Stored data entries
....
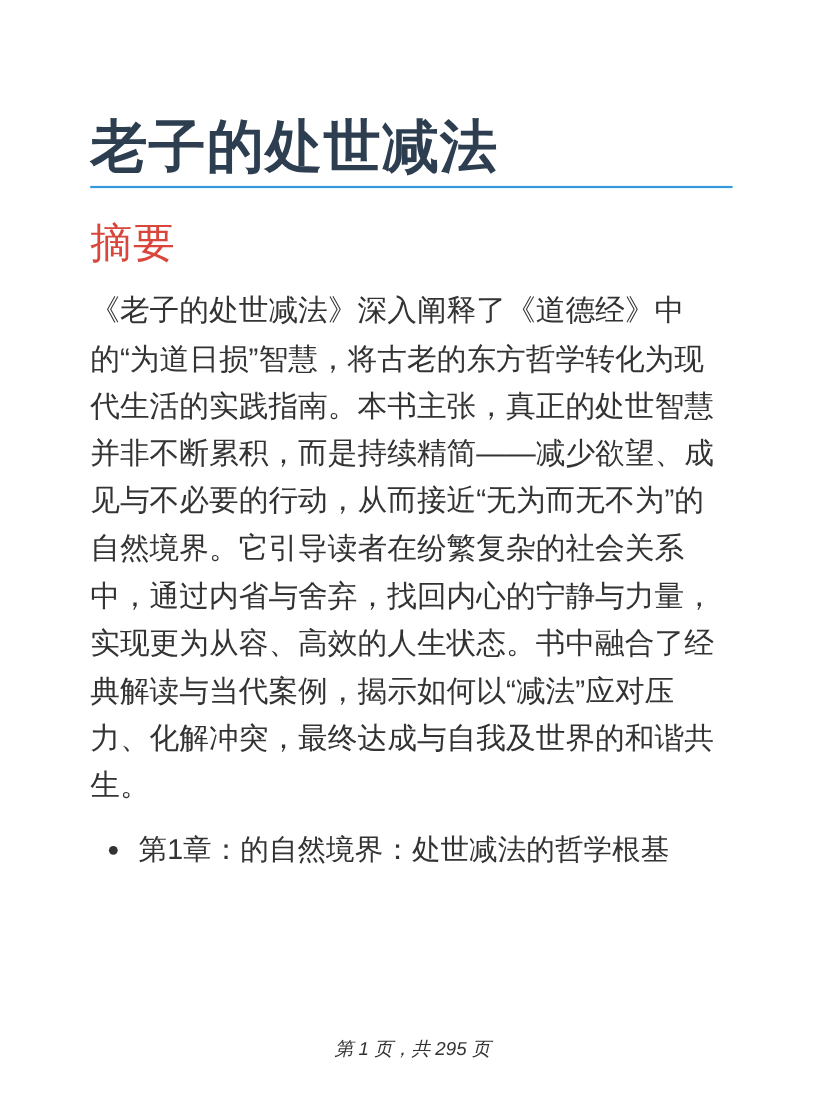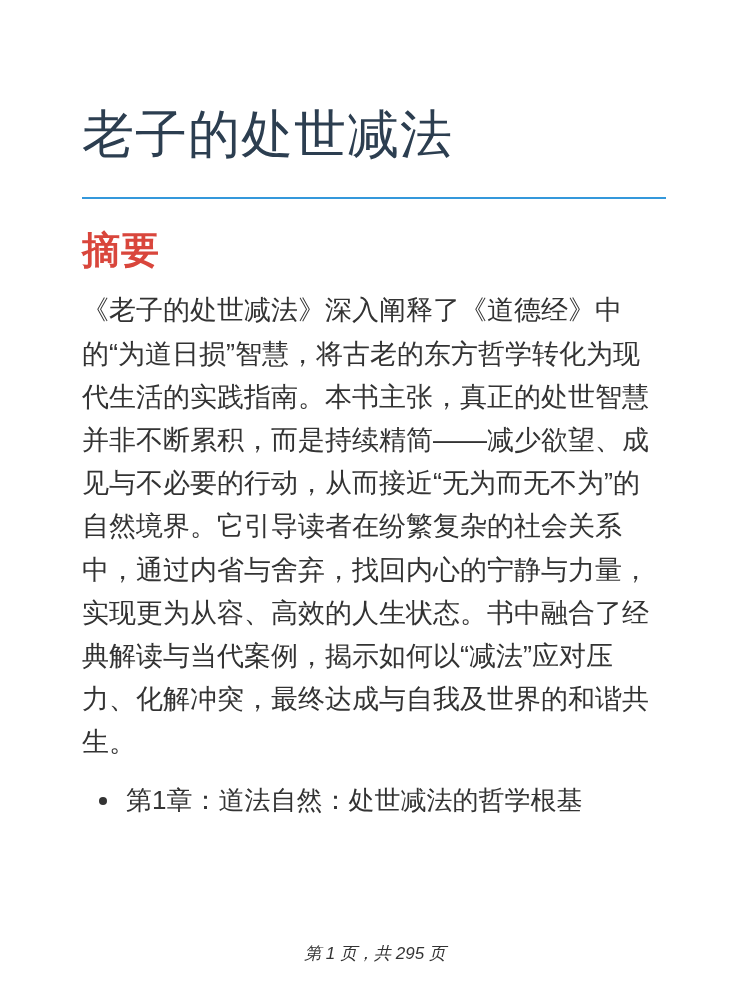"老子的处世减法" .doc-title { font-weight: 400 -> 700; padding-bottom: 30px -> 2px }
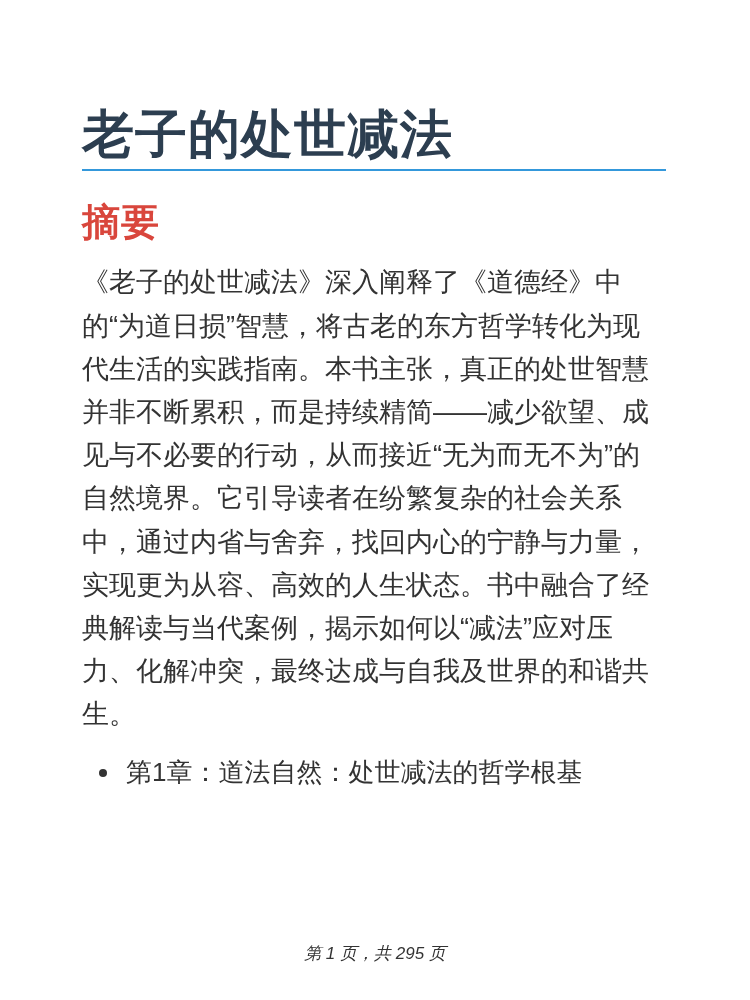"摘要" .section-heading { font-weight: 700 -> 400 }
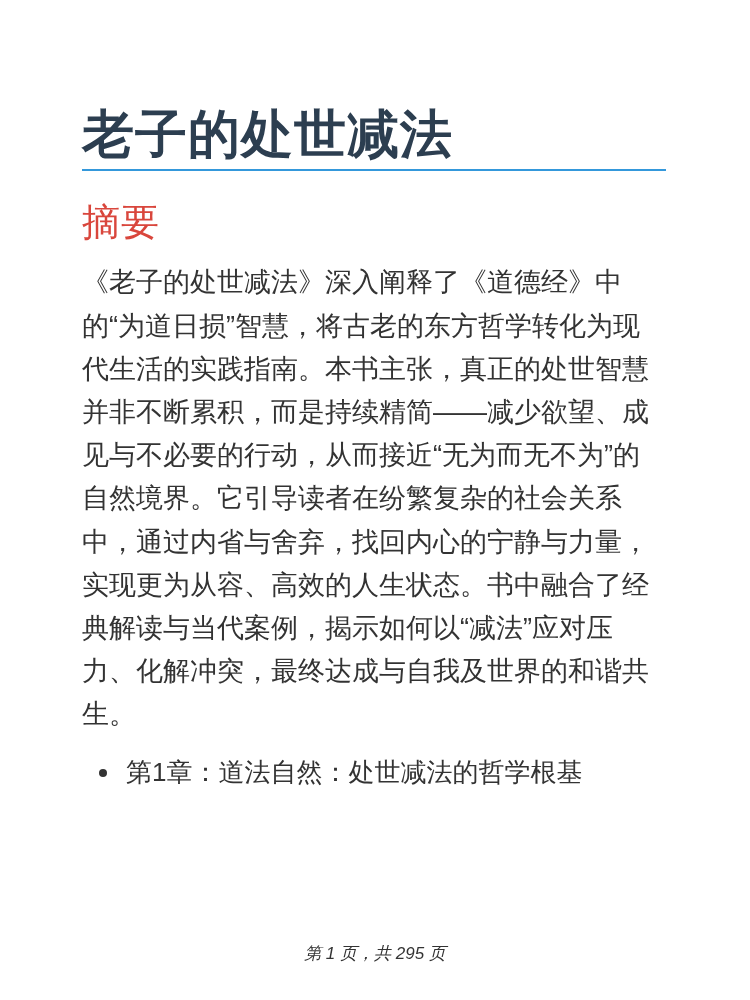"第1章：道法自然：处世减法的哲学根基" span { text: 道法自然 -> 的自然境界 }
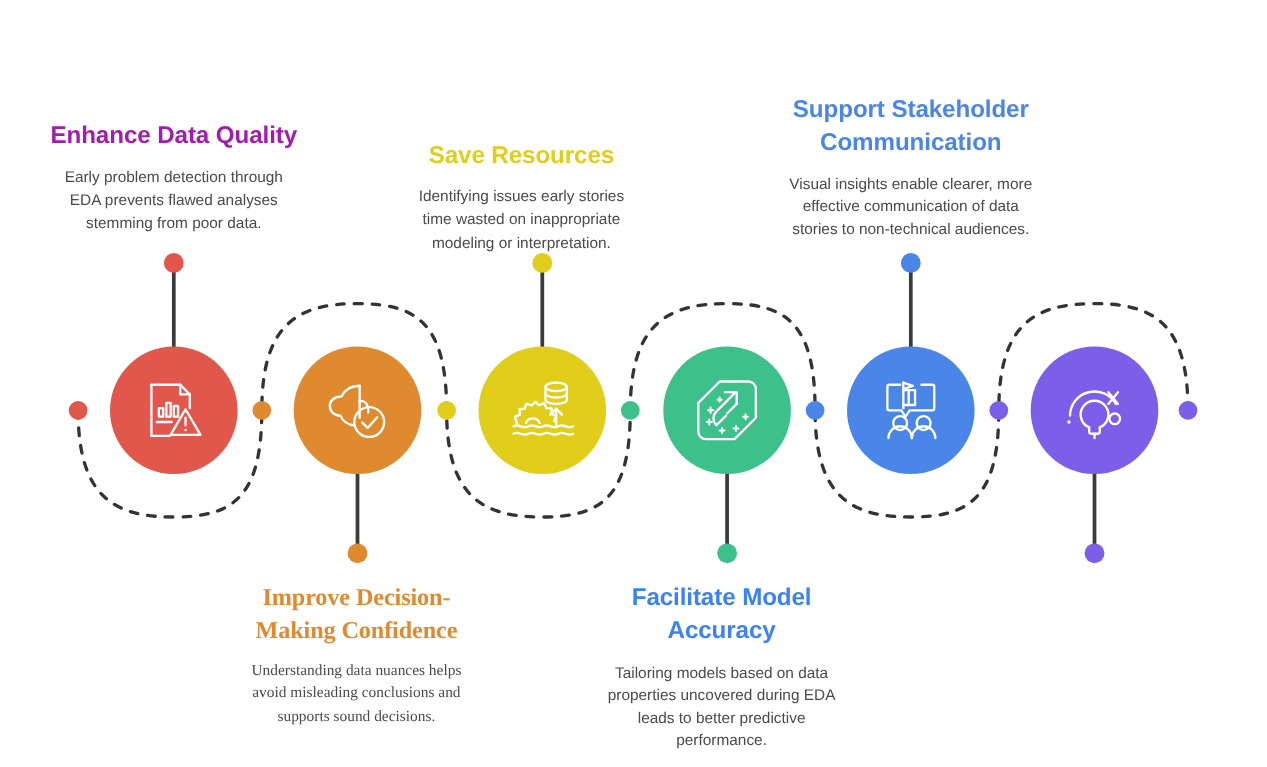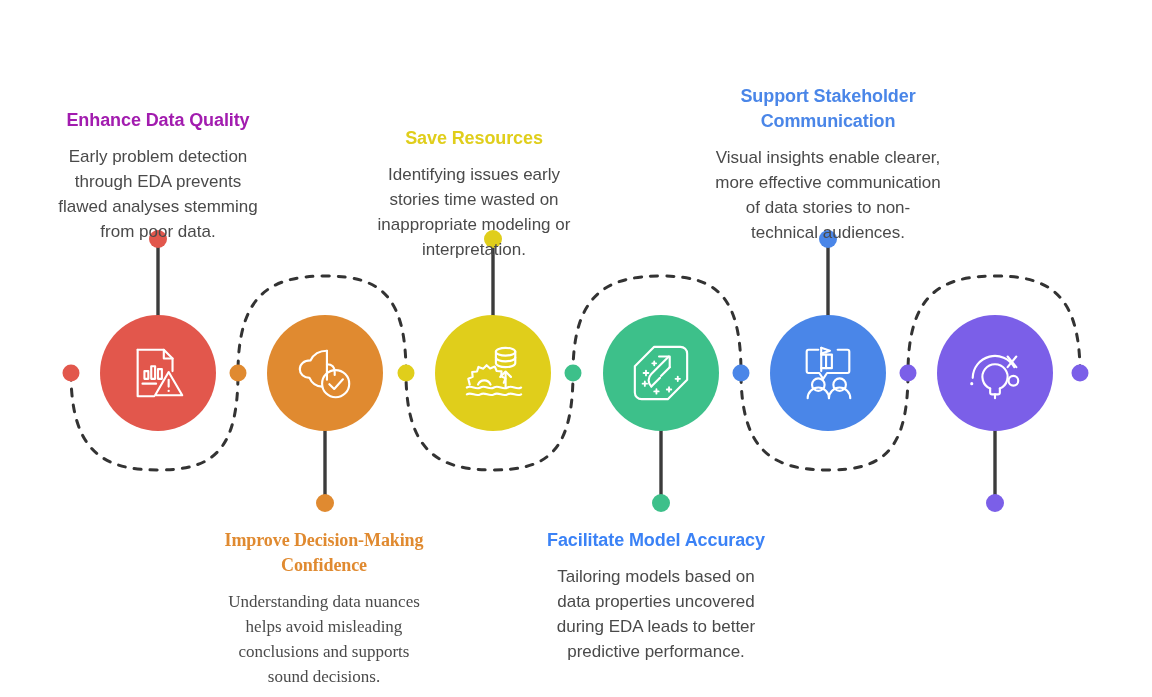"Support Stakeholder Communication" .txt .ttl { font-size: 18px -> 22px }
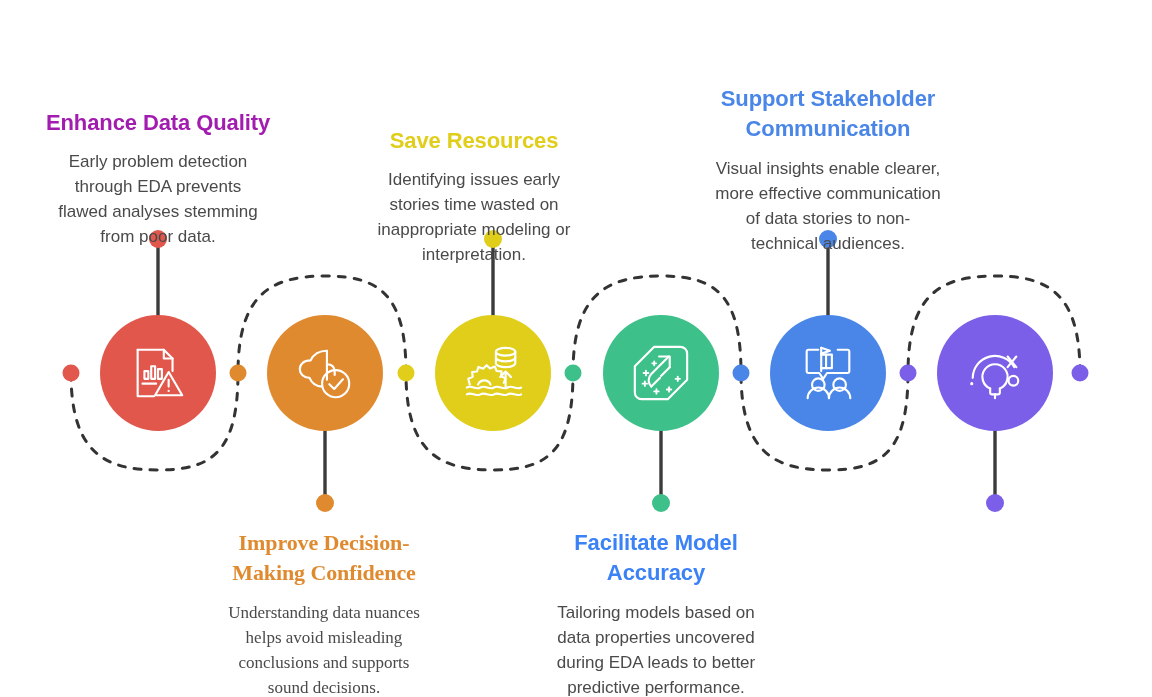"Early problem detection through EDA" .txt .dsc { font-size: 17px -> 14px }
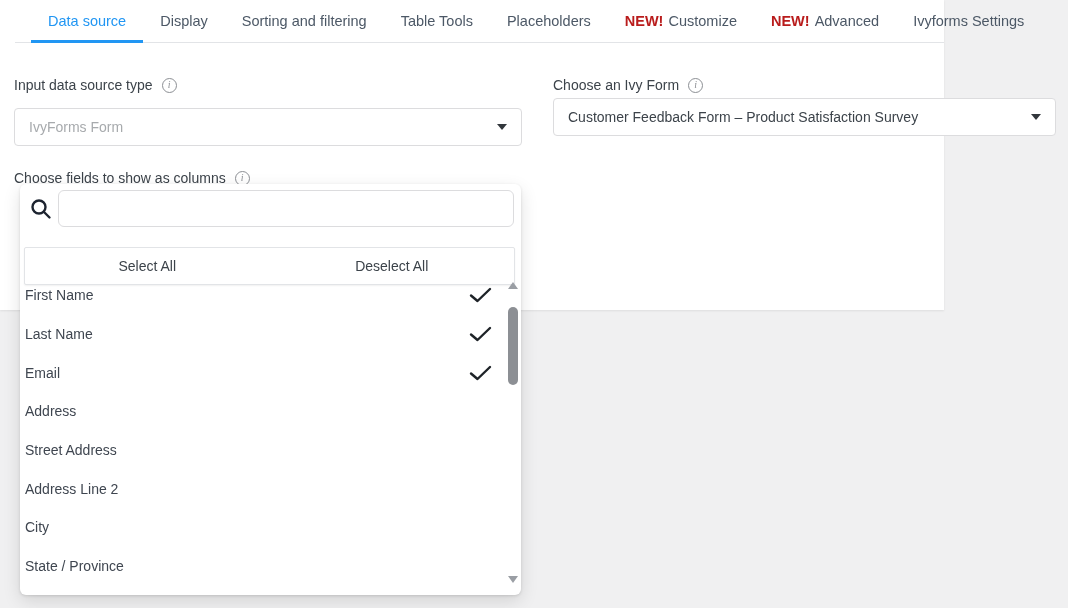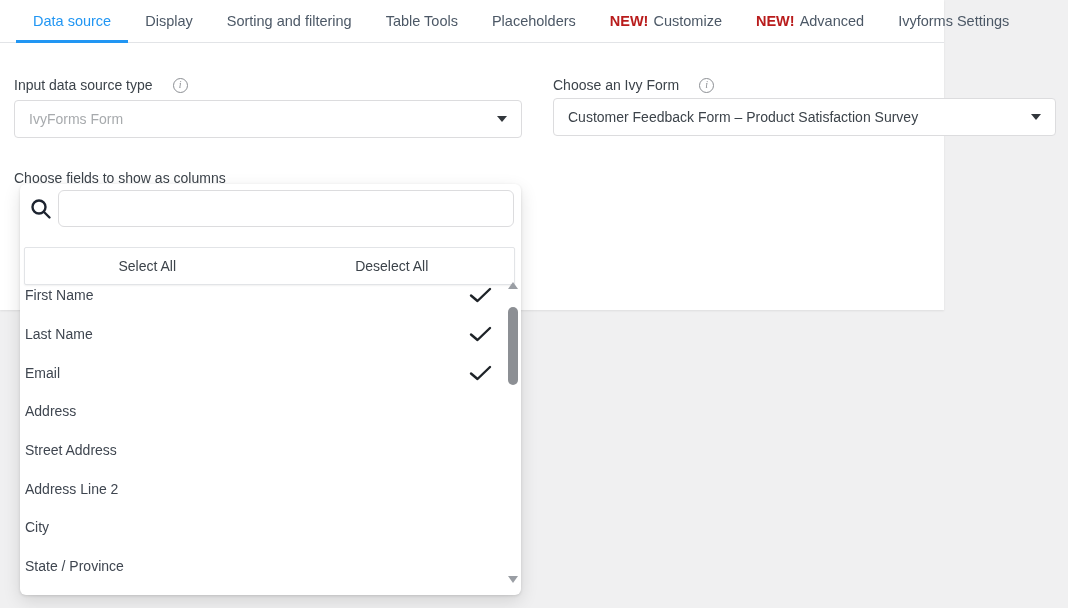"Data source" .card { padding-left: none -> 15px }
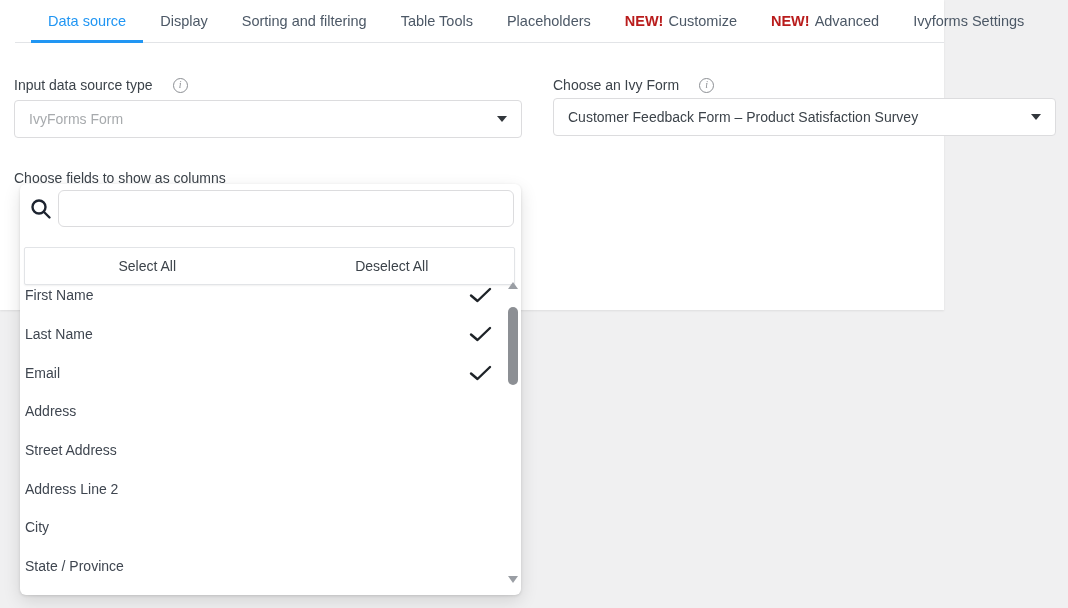"Input data source type" .field-label { gap: 20px -> 9px }
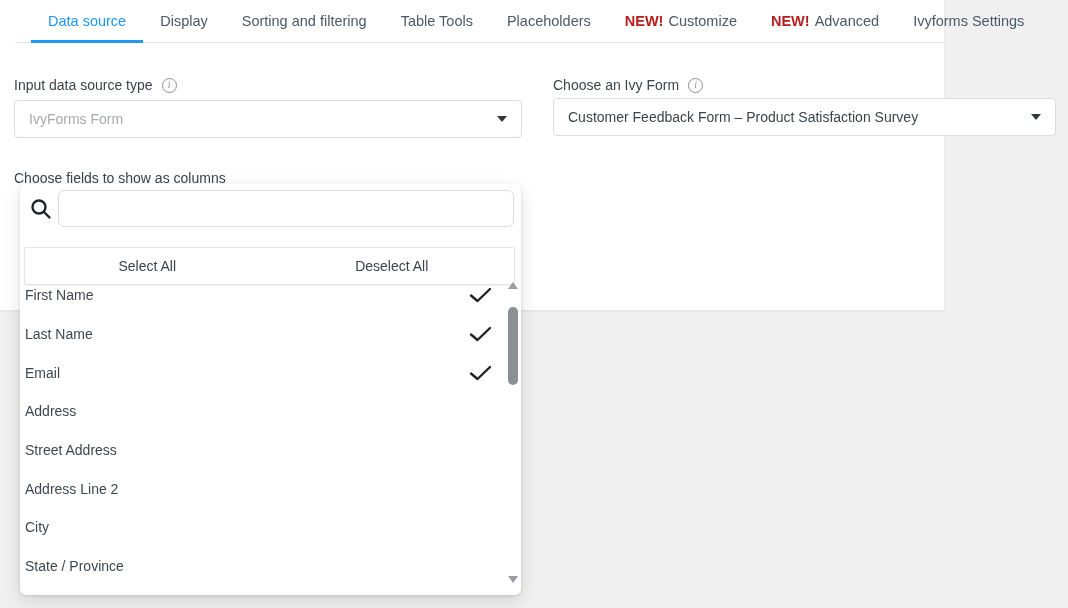"IvyForms Form" div.select-box { top: 100px -> 108px }
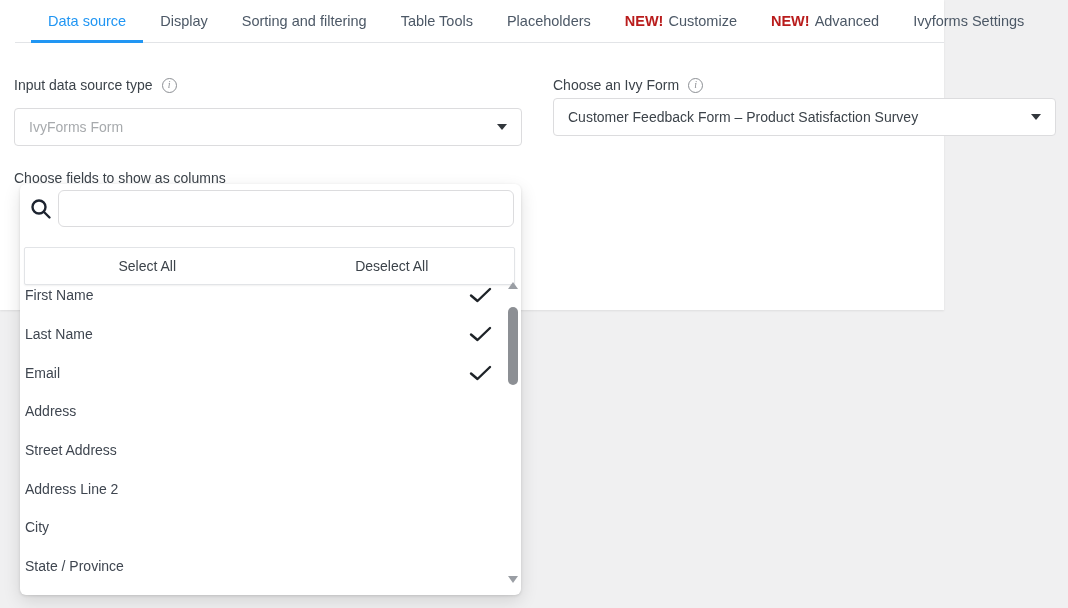"Choose fields to show as" div.field-label { flex-direction: column -> none }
....
When you output the entries, keep each line exactly as it is and leave out any pictures.

"老子的处世减法" .doc-title { font-weight: 400 -> 700; padding-bottom: 30px -> 2px }
"摘要" .section-heading { font-weight: 700 -> 400 }
"第1章：道法自然：处世减法的哲学根基" span { text: 道法自然 -> 的自然境界 }
"Support Stakeholder Communication" .txt .ttl { font-size: 18px -> 22px }
"Early problem detection through EDA" .txt .dsc { font-size: 17px -> 14px }
"Data source" .card { padding-left: none -> 15px }
"Input data source type" .field-label { gap: 20px -> 9px }
"IvyForms Form" div.select-box { top: 100px -> 108px }
"Choose fields to show as" div.field-label { flex-direction: column -> none }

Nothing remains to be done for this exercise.